For the last few years, a British public relations firm hired by Kentucky's Department of Travel and Tourism has been managing a website touting our great state. Last December, they added a little something new to the site. Well...
Just read below.
Drives can drag a bit, even with the jingle jangle of the banjo on the bluegrass-playing radio stations, so it’s good to spice them up with fun car games...
One popular game for long-distance trips is ‘roadkill bingo. OK, it seems a bit sick, spotting dead animals, but you will never see so much roadkill in your life, and so varied. Sadly, roadkill is a fact of life in Kentucky. The locals are used to it, and as they say, when in Rome. ... So if you can get over the sadness, and the blood, give it a whirl...
This is not from the tourism website. It's just something I found on the internets.
For the jackpot, however, it has to be a skunk; 10 points. Not because they are rare — they are not — but because when you drive slowly over a freshly killed one, it absolutely stinks. If you have the windows open or the sunroof up, award double points because the smell is overpowering. With the windows down you are at one with nature for some time: the smell — and it's as bad as the cartoons make out — stays in your car for up to five miles.Needless today, the firm was fired and the tourism commissioner, Mike Cooper, has resigned his post. You can read more from nky.com here.
In a 2010 email, Cooper wrote of the PR firm's work, ‘I really like the site, especially the edginess of it. I wish we could get away with that over here!"
This article from the UK's Daily Mail follows that quote with:
Clearly, that ‘edginess’ is not accepted in Kentucky, and the state’s Republican leader spoke out about the great expense that the ordeal cost them.Ugh. I know roadkill bingo does not provide a flattering portrait of the varied wildlife and acres of lovely habitat in the Bluegrass State. But we're Kentucky. We're used to jokes about dead skunks and Dueling Banjos. None of that bothers me. I grew up here, I get the joke.
"The fact that the state of Kentucky has spent close to $700,000 with a company that wants to bill us as the Roadkill Grill is just a ridiculous example of how we waste taxpayer dollars in Frankfort," said Steve Robertson, chairman of the state’s GOP group.
What bothers me is the insinuation that we don't get the joke. That "'edginess' is not accepted in Kentucky," and that we're so backwards, we don't even know how backwards we are.
A stereotype joke that is more delicious than roadkill. Taken at a friend's party.
One of my favorite aspects of Kentuckians is their sense of humor.

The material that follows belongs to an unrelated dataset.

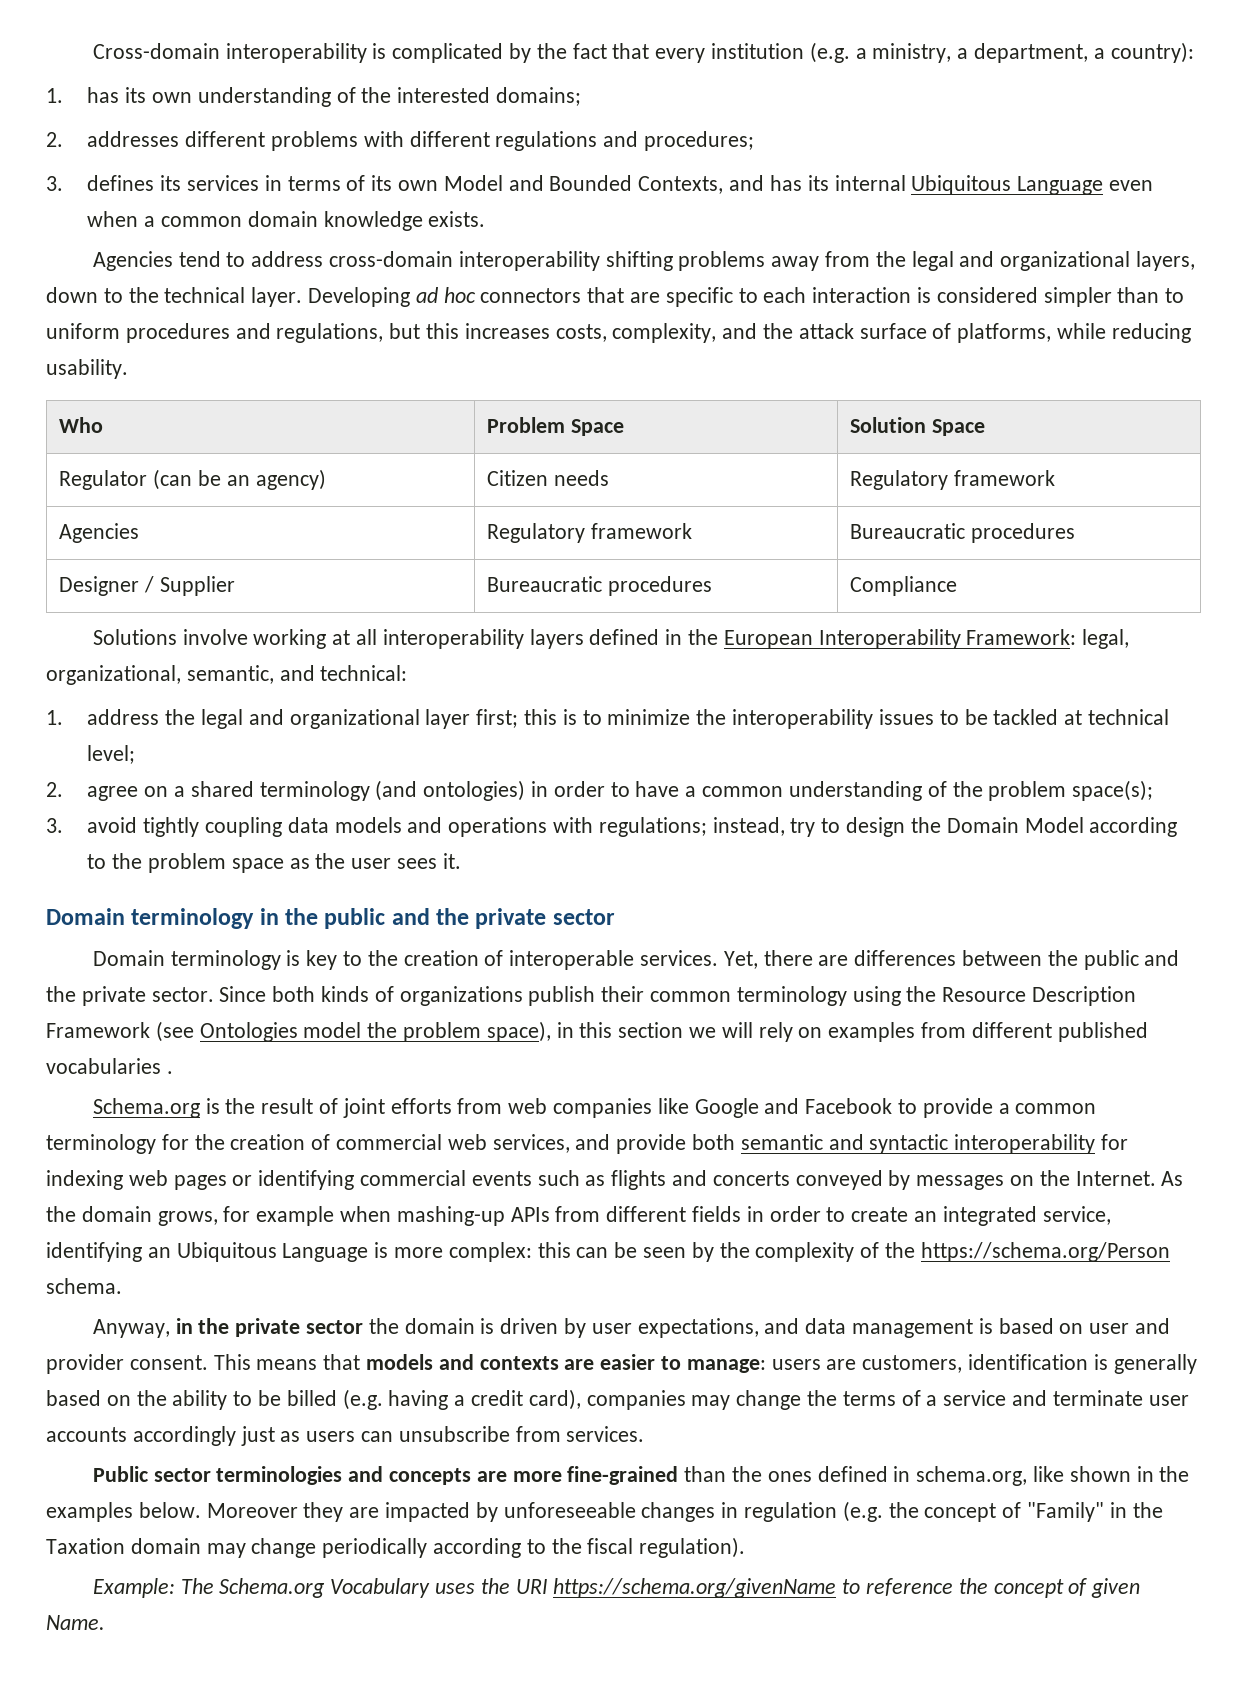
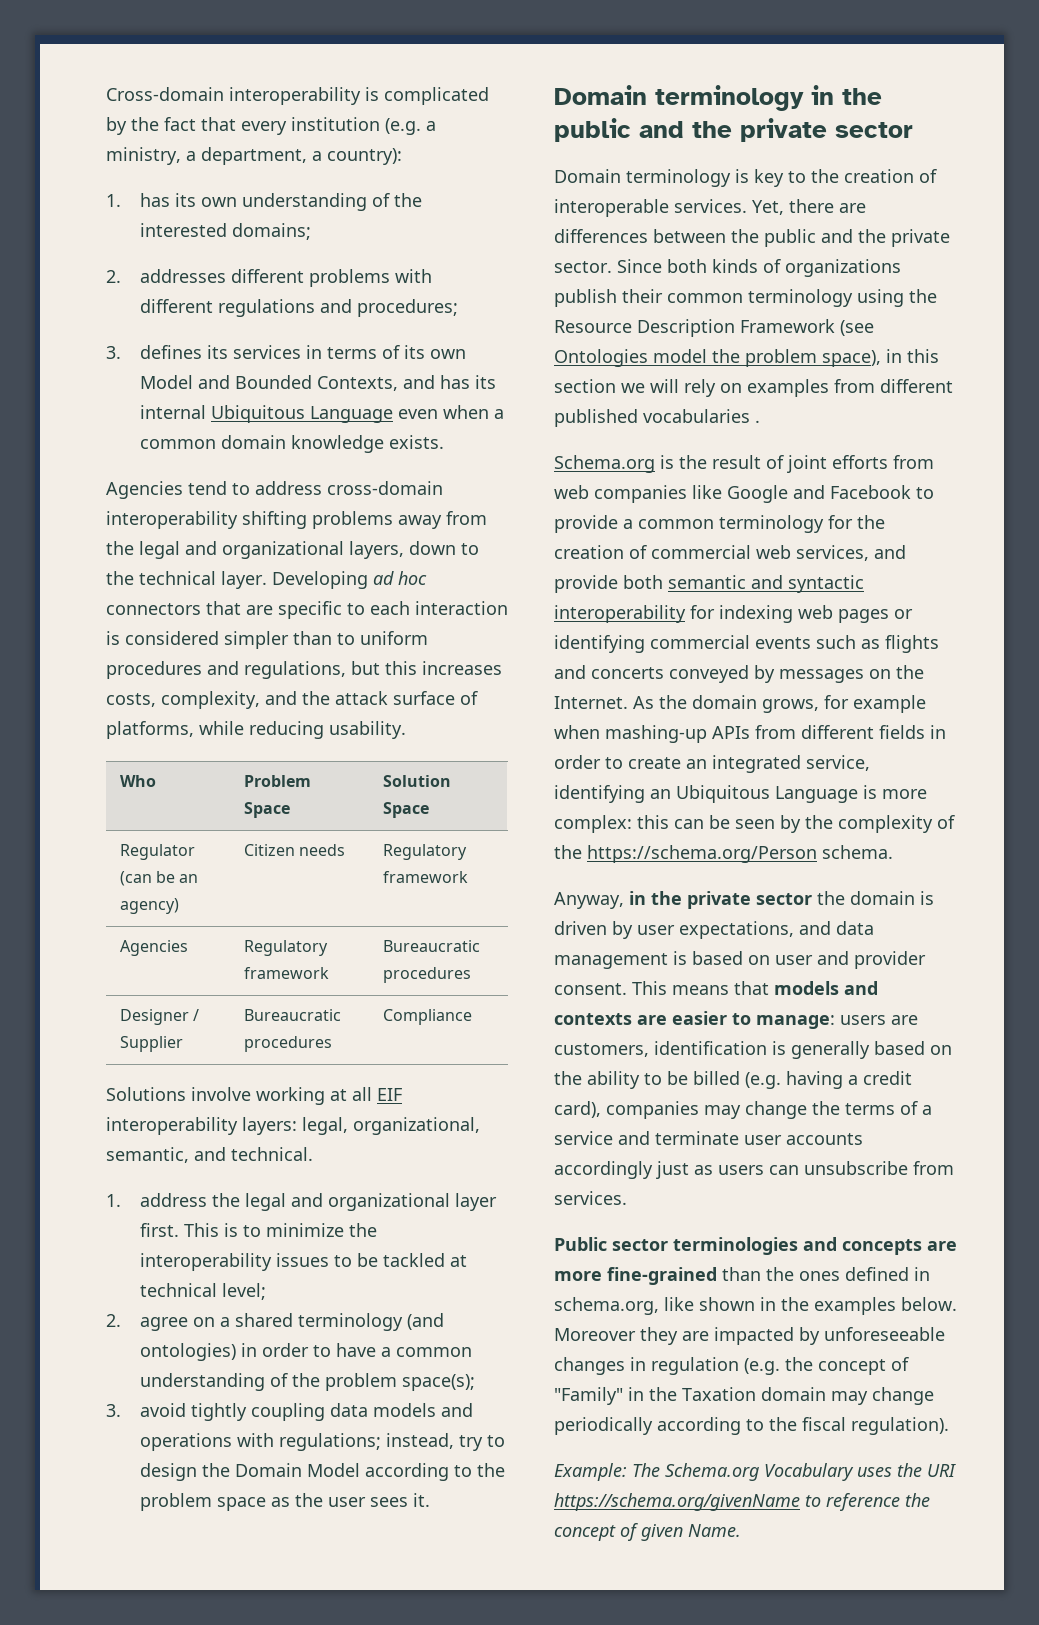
[382,629,1077,649] interoperability layers defined in the European Interoperability Framework: -> [377,1088,402,1101] [106,1117,297,1135] EIF interoperability layers:
[320,665,408,681] technical: -> [231,1147,313,1161] technical.
[476,709,558,728] first; this -> [139,1223,219,1237] first. This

We'll play the stereotype, the "happy hillbilly or the mean old redneck," as Callie likes to say. But we do it with our tongues in our toothless cheeks. Joke. That's a joke.
And if a British PR firm thinks that more people will want to visit us to see for themselves the mountain of dead animals clogging our rural byways, let 'em.
Because, hell. We get the joke.
I had a lively comment typed up but technology is so bad and deleted it.
ReplyDeleteAnyway the gist of it was is that I do agree with you. The joking is fine and it is when people assume that rural folks don't get the joke is the problem. That is why I don't like the "white trash" parties common in some circles. The "irony" is offensive. We can argue that foreve if you like but you won't change my mind. It is all about intent
And now for the road kill. While disgusting, it does not offend me. They're not saying we eat it - which is what the aprons in Rabbit Hash suggest. And this game could easily be played ANYWHERE. Traveling across the country will teach you that. It is a great way to safely see the wildlife native to an area. I think all the armadillos I've ever seen in real life were on the side of a road...
And I blame all the above typos on the fact that I'm on my phone and it won't let me edit.